**THE PROBLEM**
Everything from the line containing "total quantity: 37 -> 39" down to the last line of the entries below must be transcribed exactly, and nothing else.

**MATERIALS PROVIDED**

***

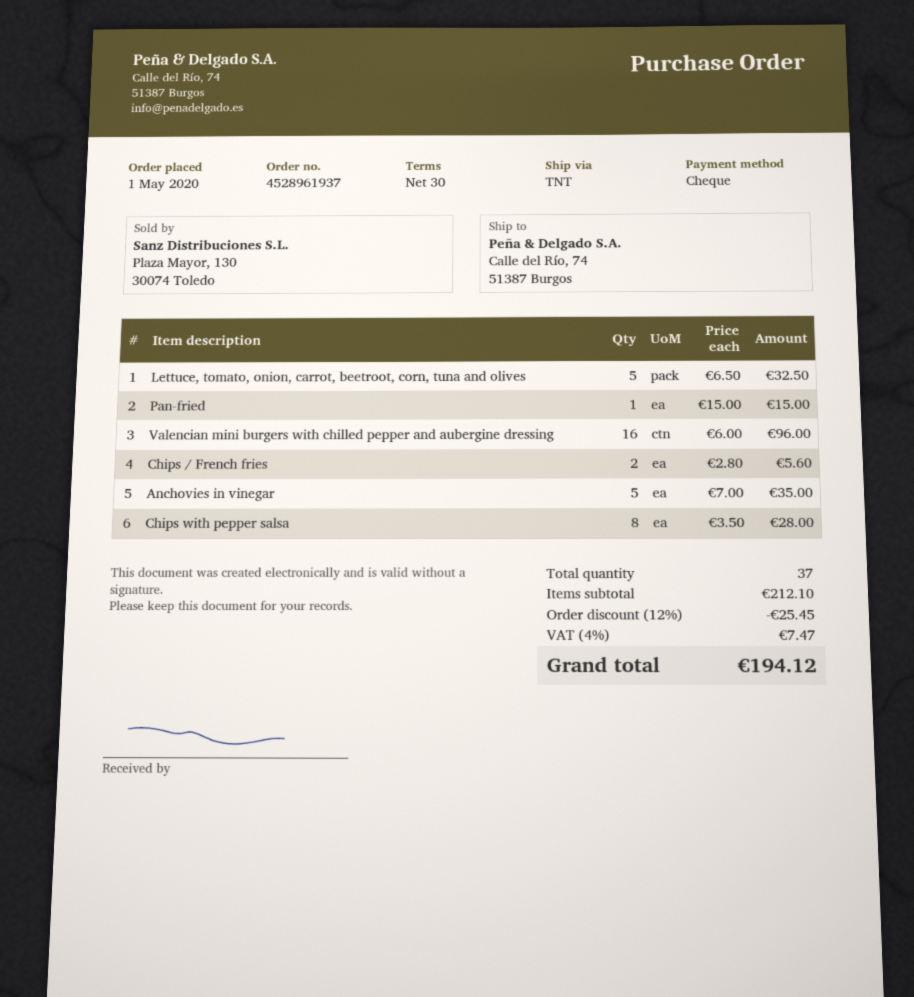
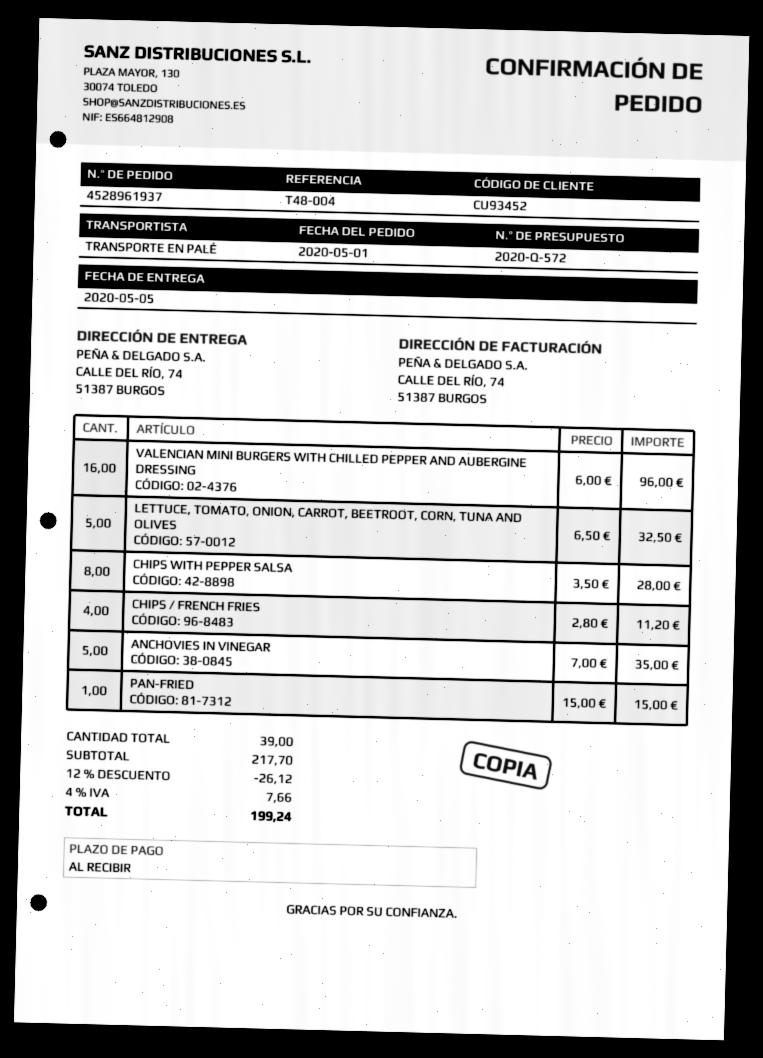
payment terms: 30 days -> on receipt
shipping method: TNT -> pallet freight
Chips / French fries: 2 x 2.80 = 5.60 -> 4 x 2.80 = 11.20
total quantity: 37 -> 39
subtotal: 212.10 -> 217.70
discount: 12% = 25.45 -> 12% = 26.12
tax: 4% = 7.47 -> 4% = 7.66
total: 194.12 -> 199.24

***

**ANSWER BOX**
total quantity: 37 -> 39
subtotal: 212.10 -> 217.70
discount: 12% = 25.45 -> 12% = 26.12
tax: 4% = 7.47 -> 4% = 7.66
total: 194.12 -> 199.24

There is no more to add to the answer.